_EXERCISE DIRECTIONS:_ Word for word, restate every line of the listing that follows.

[[ DATA SECTION, beginning ]]

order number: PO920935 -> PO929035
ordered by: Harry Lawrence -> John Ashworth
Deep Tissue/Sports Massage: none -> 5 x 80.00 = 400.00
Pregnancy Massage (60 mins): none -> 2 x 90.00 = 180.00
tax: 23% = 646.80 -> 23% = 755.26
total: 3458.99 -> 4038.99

[[ DATA SECTION, end ]]

_TASK SOLUTION:_
order number: PO920935 -> PO929035
ordered by: Harry Lawrence -> John Ashworth
Deep Tissue/Sports Massage: none -> 5 x 80.00 = 400.00
Pregnancy Massage (60 mins): none -> 2 x 90.00 = 180.00
tax: 23% = 646.80 -> 23% = 755.26
total: 3458.99 -> 4038.99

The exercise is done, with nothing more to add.